After coming off the circuit in 1970, Tym moved to the Bahamas with her husband, Bill Tym, a tennis player for the Florida Gators men’s team. Shortly after they married in 1963, they were hired to coach the children of Alex Guerry, a popular tennis personality in Chattanooga. Then, after they moved to Tennessee, both became coaches at the University of Tennessee at Chattanooga, where Alice established the Lady Mocs and coached them from 1974 to 1978. She then became the head coach of the Yale Bulldogs tennis team, and after just four seasons, her team won Ivy League Championships in 1980 and 1981. 

Due to the traveling requirements Tym had as a coach, she wasn’t able to be at home with her three kids very often. 

“It was hard, because I wasn’t home a lot,” Tym said. “I had to decide to either let someone else raise my children or [make changes so that] I could raise my children.”

Eventually Tym decided to quit coaching and dedicate time to raising her family. 

“One of my boys played professional tennis. He played number one for Vanderbilt, and then he played professionally for Germany,” Tym stated proudly. “Then he met this girl, fell in love and ruined his tennis; [it] broke my heart,” she joked. 

Alice Tym. (Photo courtesy of National Senior Games Association website)

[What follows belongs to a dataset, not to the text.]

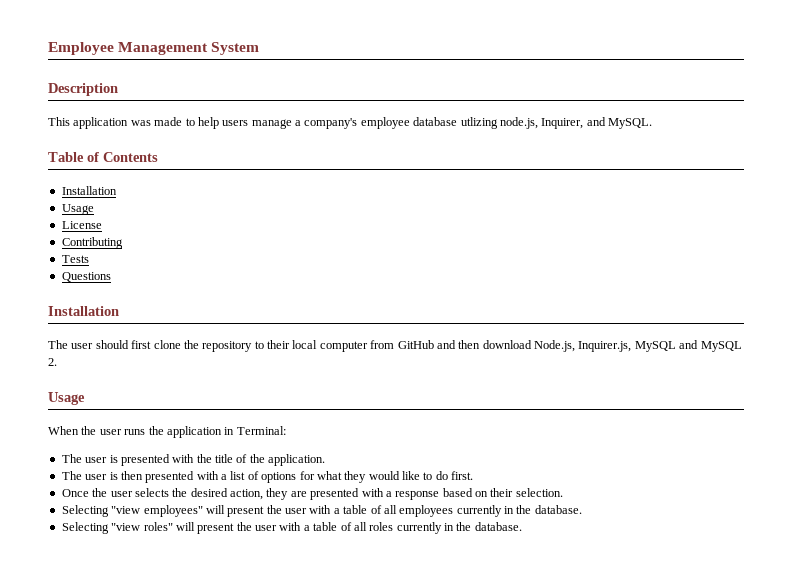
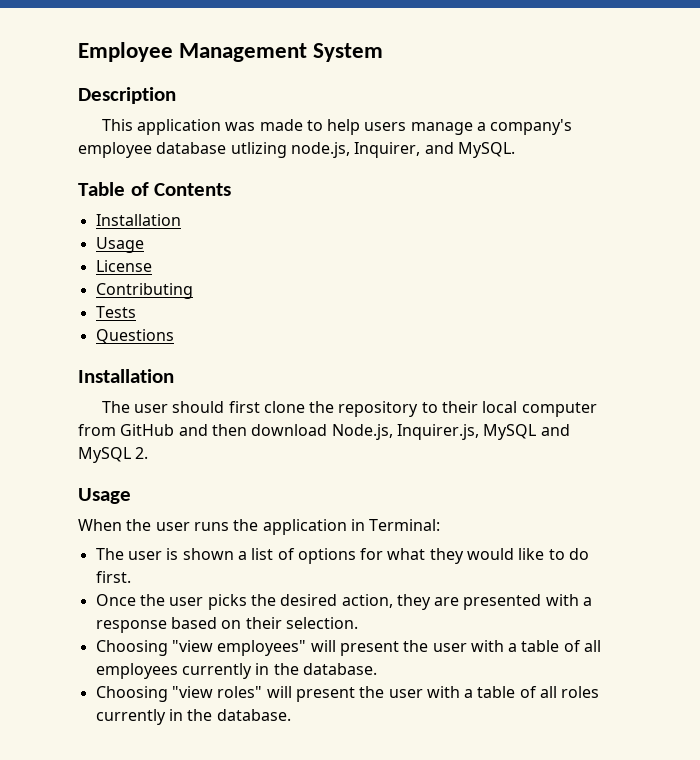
[120,454,326,466] [61,471,219,483] presented with the title of the application. // The user is then presented with -> [182,548,234,560] shown
[134,488,169,497] selects -> [207,594,247,610] picks
[61,505,109,517] Selecting -> [95,640,168,656] Choosing
[61,522,109,534] Selecting -> [95,686,168,702] Choosing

Tym always looked for ways to give back to her community and her sport, such as by going to Latin America and helping smaller countries with their tennis programs, or by promoting the upkeep of the Chattanooga area. Now living in nearby McDonald, sheenjoys her life on the outskirts of the Scenic City.

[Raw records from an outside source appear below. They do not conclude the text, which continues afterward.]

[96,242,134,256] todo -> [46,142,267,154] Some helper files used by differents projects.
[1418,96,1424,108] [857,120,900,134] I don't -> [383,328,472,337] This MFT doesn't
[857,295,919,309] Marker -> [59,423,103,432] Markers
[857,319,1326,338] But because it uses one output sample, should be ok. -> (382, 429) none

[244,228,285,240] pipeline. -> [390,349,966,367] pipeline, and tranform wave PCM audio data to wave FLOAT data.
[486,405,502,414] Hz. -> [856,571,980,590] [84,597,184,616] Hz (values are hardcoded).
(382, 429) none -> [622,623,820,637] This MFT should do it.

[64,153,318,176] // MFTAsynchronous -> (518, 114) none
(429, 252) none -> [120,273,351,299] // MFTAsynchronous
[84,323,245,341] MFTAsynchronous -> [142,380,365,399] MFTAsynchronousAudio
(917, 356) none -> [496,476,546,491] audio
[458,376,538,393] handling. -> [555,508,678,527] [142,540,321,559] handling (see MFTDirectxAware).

“I really fell in love with Chattanooga on its own because of the rivers. I just finished testifying in a case of [district] zoning, because this is a beautiful area, and if they trashed this place, it’ll be gone forever,” Tym said in reference to the local government and board’s efforts to install more urban plans to the Chattanooga area.

Tym has been fighting to keep her town, McDonald, rural. She hopes the city planners will impose restrictions on the building of more large communities and shopping centers, because she believes it’s a gorgeous place and very historic. She wants to preserve it. 

Despite her retirement, Tym continues to play competitive sports, including badminton, table tennis and pickleball, with local friends. She also won the 2023 National Senior Games in the sport of pickleball and has been writing for PickleBall magazine.

Tym ended her interview by mentioning the importance of Title IX, her role in it and how it impacted her life. 

“The women who accepted that little girls couldn’t play are now very bitter. I didn’t win them all, but I fought them all,” Tym said, referencing her early equal rights activism for girls and women to play school sports. “I’m just ready for the next fight. It’s up to [the newer] generation to keep Title IX in place.

“I had so many opportunities to make a difference,” she added. “ … I had fun doing it; I got to travel everywhere in the world.”